##### RECORDS FOR THIS TASK

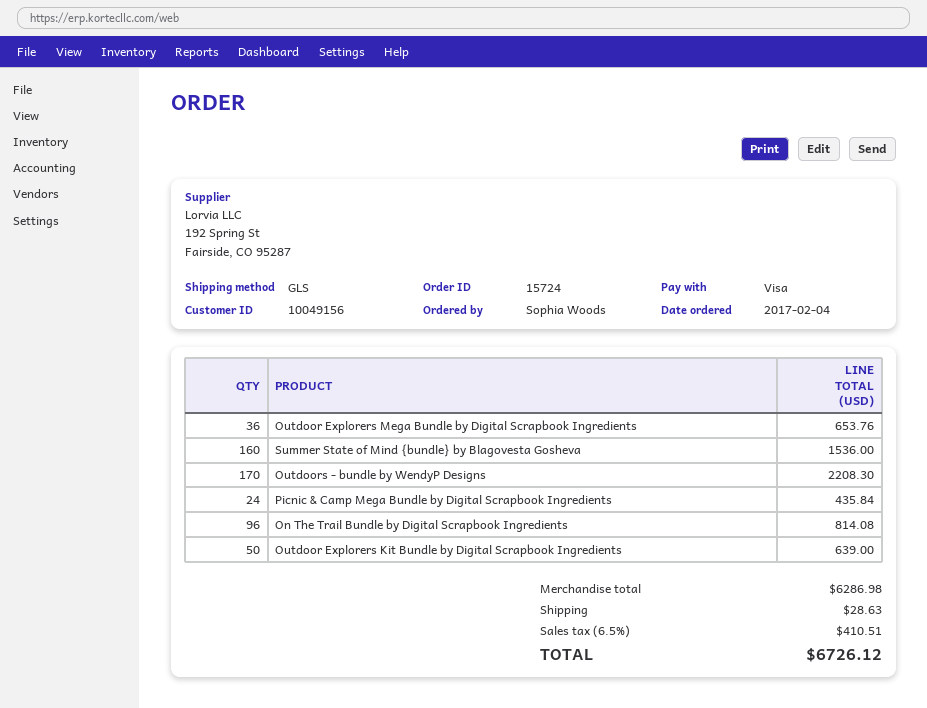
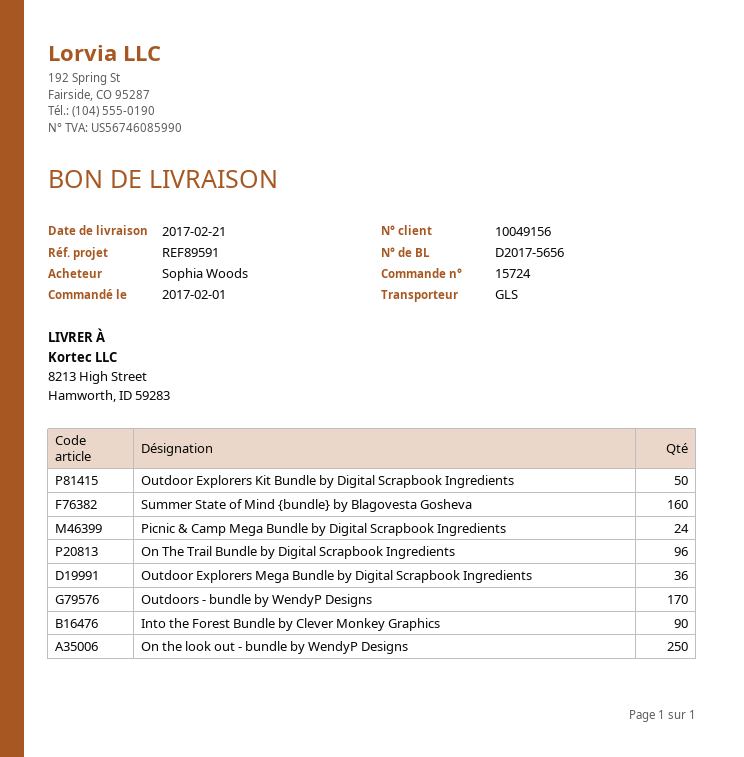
order date: 2017-02-04 -> 2017-02-01
Into the Forest Bundle by Clever Monkey Graphics: none -> 90
On the look out - bundle by WendyP Designs: none -> 250

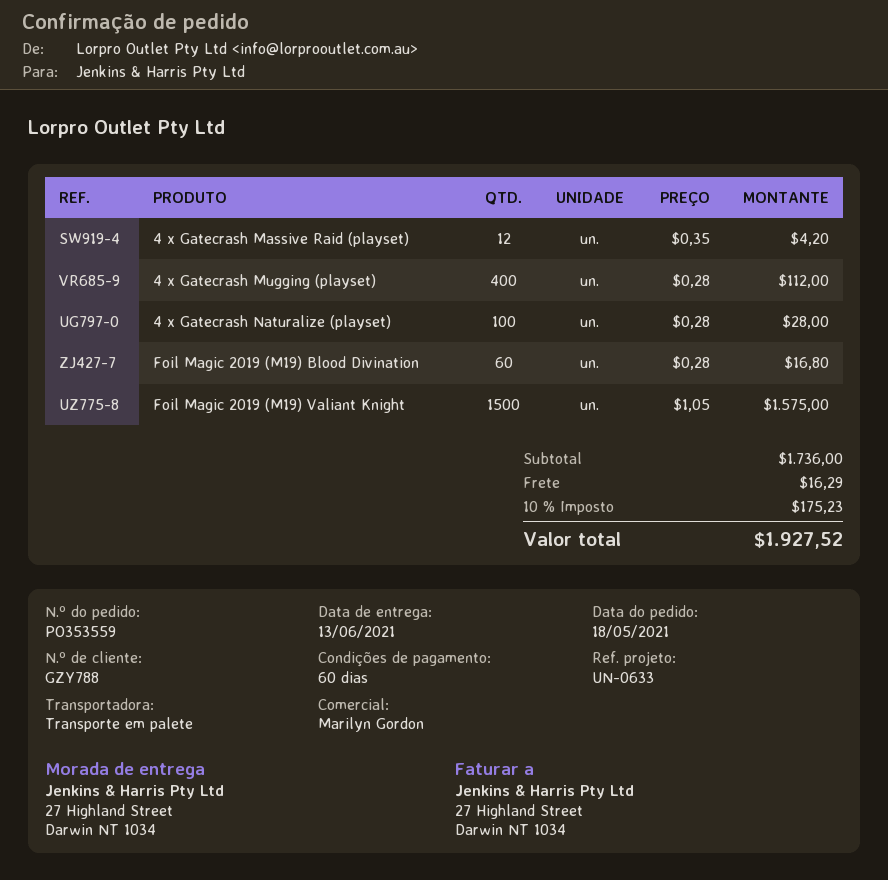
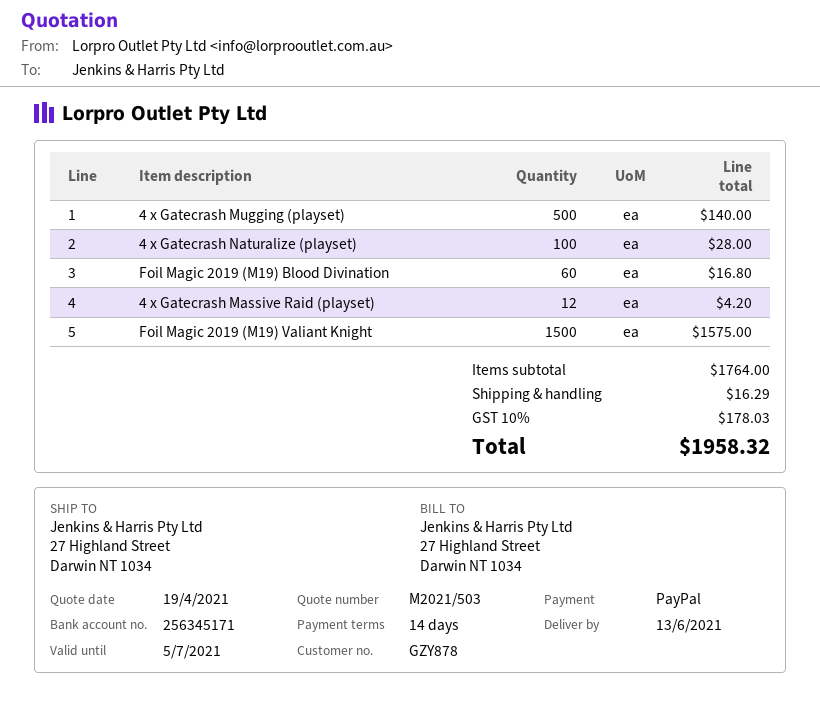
payment terms: 60 days -> 14 days
customer number: GZY788 -> GZY878
4 x Gatecrash Mugging (playset): 400 for 112.00 -> 500 for 140.00
subtotal: 1736.00 -> 1764.00
tax: 10% = 175.23 -> 10% = 178.03
total: 1927.52 -> 1958.32

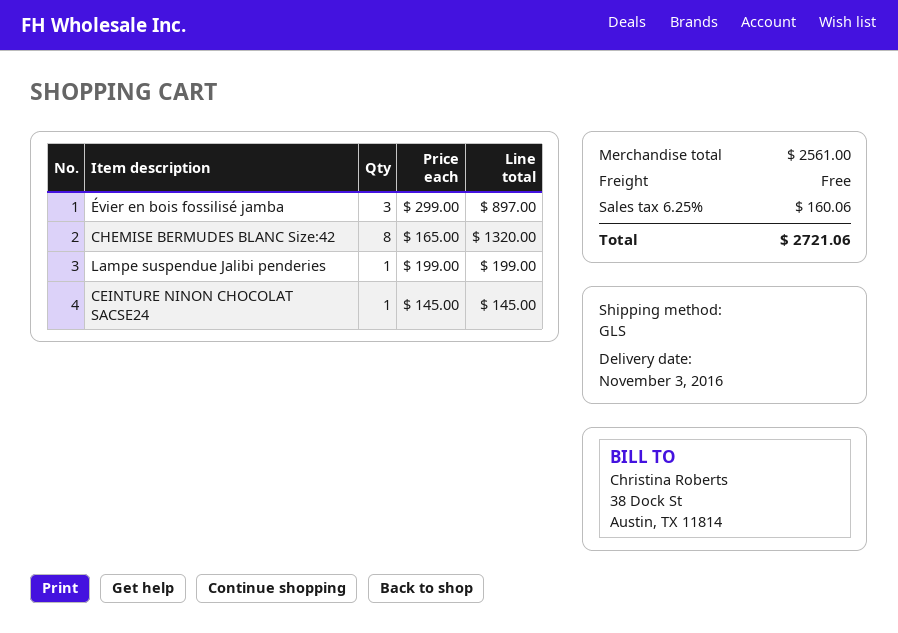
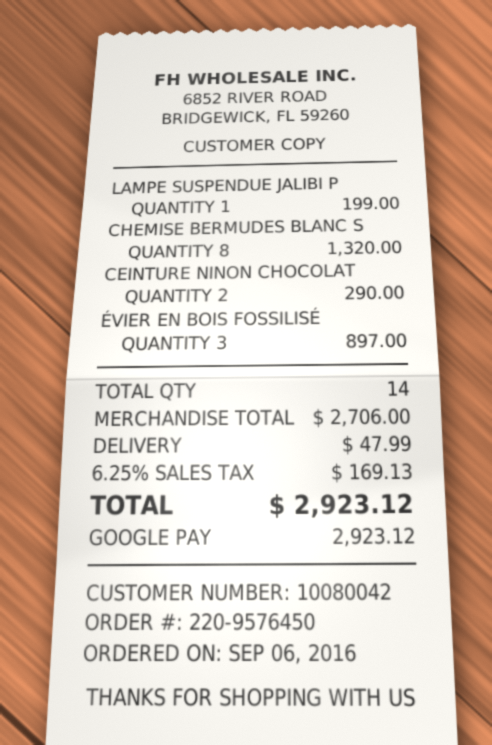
CEINTURE NINON CHOCOLAT SACSE24: 1 for 145.00 -> 2 for 290.00
subtotal: 2561.00 -> 2706.00
shipping: 0.00 -> 47.99
tax: 6.25% = 160.06 -> 6.25% = 169.13
total: 2721.06 -> 2923.12

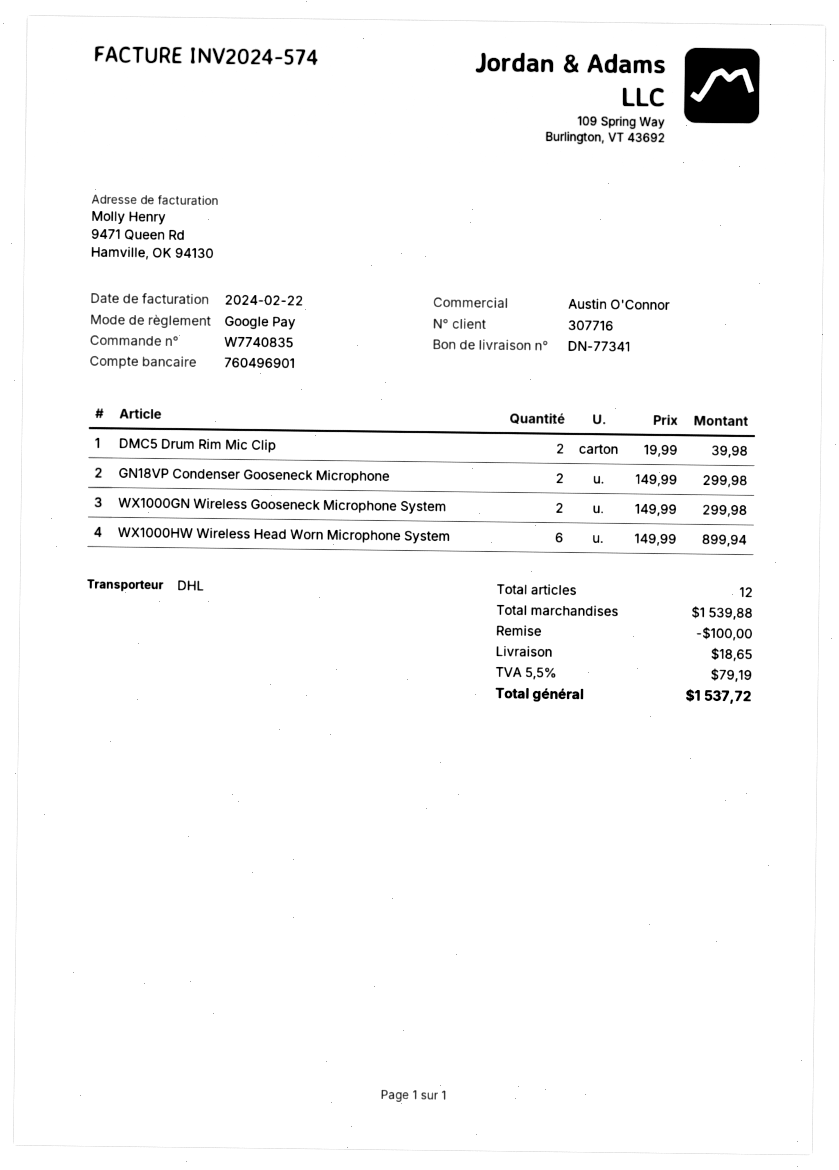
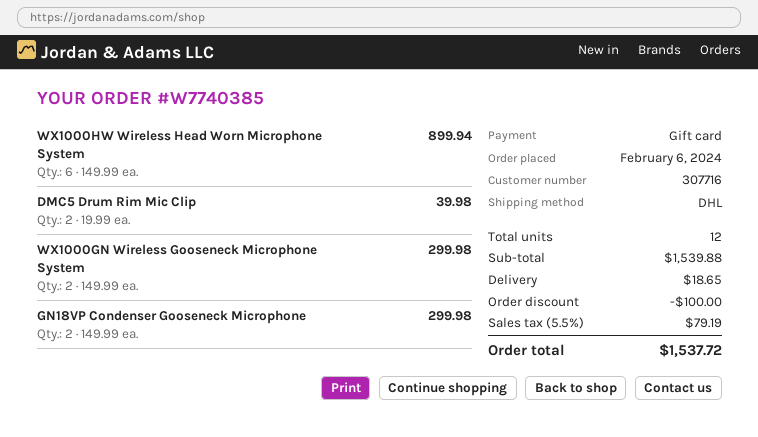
order number: W7740835 -> W7740385
payment method: Google Pay -> gift card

##########

→ WHAT TO WORK ON:
Sift the data above for lines with "order", then copy each one.

→ SOLUTION:
order date: 2017-02-04 -> 2017-02-01
order number: W7740835 -> W7740385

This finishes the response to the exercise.